Summary

Ports the release-branch signing fixes back to main so the next tag release builds helper images with cosign signatures before release E2E gates run.

Also ports the release-tag retry target used for failed draft-release retries, and updates the default operator image verification subject regexp to trust reusable-build.yml when it runs from release tags.

Related Issues

Related to #395.
Ports the release-critical fixes from #446 and #448.

Type of Change

• Bug fix (non-breaking change which fixes an issue)
• New feature (non-breaking change which adds functionality)
• Breaking change (fix or feature that would cause existing functionality to not work as expected)
• Documentation update
• Refactor (code improvement/cleanup)
• CI, release, or build tooling
• Other maintenance

Risk and Compatibility

Low runtime API risk. The security-default change broadens trusted keyless subjects only for this repository's reusable-build.yml workflow when invoked from release tags. Release CI now signs build image digests before downstream verification gates consume them.

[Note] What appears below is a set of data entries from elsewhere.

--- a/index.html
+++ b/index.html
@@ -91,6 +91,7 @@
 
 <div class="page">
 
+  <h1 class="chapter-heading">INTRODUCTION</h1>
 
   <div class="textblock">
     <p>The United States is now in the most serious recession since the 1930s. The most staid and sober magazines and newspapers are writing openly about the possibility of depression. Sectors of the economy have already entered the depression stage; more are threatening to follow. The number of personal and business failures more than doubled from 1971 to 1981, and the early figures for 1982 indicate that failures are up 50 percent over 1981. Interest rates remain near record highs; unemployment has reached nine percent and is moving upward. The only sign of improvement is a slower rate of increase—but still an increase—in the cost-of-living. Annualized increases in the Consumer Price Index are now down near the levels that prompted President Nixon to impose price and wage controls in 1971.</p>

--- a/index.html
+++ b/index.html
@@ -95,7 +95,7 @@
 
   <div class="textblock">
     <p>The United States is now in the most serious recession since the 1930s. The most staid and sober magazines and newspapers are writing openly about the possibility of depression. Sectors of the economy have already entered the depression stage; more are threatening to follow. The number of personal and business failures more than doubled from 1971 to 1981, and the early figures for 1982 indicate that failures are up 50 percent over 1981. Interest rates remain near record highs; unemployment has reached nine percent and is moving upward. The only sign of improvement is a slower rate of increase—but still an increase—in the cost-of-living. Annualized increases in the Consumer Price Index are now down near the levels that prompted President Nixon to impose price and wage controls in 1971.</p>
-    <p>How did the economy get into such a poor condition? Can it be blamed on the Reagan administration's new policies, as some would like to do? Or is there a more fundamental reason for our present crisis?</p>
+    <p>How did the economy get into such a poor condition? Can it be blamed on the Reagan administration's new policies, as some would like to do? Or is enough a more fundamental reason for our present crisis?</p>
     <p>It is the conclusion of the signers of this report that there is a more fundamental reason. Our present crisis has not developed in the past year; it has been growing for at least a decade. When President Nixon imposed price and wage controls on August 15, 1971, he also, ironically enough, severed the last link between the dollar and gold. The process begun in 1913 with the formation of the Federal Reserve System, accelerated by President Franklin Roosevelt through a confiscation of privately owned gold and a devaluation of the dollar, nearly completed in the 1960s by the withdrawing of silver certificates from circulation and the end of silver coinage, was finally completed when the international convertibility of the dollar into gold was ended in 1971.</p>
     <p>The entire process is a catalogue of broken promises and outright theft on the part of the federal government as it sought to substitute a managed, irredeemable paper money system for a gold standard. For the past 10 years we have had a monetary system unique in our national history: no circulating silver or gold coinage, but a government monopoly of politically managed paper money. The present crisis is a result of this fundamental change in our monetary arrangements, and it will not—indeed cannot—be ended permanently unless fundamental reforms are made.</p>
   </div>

The manual release-tag retry input is constrained to either the merged release PR commit or the current branch head, and branch-head retries must descend from the release PR merge commit while keeping release files aligned.

Verification

• git diff --check
• bash -n hack/ci/create-release-tag-and-draft.sh
• ./bin/actionlint .github/workflows/reusable-build.yml .github/workflows/release.yml .github/workflows/release-tag.yml
• go test ./internal/port/security ./internal/adapter/security
• GH_READ_TOKEN="$(gh auth token)" DRY_RUN=1 REPO=dc-tec/openbao-operator BASE_BRANCH=main TAG_TARGET=release-pr-merge bash hack/ci/create-release-tag-and-draft.sh
• Hermetic dry-run fixture for TAG_TARGET=branch-head
• make lint-ci
• pre-push make lint-ci

Reviewer Notes

This intentionally keeps the newer action pins already present on main while porting the behavior from release-0.2. The branch-head tag target is only intended for retrying a failed draft release after landing a release-branch fix before the tag exists.

Checklist

• My code follows the project style guide.
• I have performed a self-review of my own code.
• I have added or updated tests, or explained why tests are not needed.
• I have updated documentation, or explained why docs are not needed.
• I have updated generated artifacts, or confirmed none are affected.
• I have checked that this change does not log or expose secrets, tokens, credentials, keys, or raw Secret data.
• I have run the relevant local checks, or documented why they were not run.
• Any dependent changes have been merged, published, or clearly called out.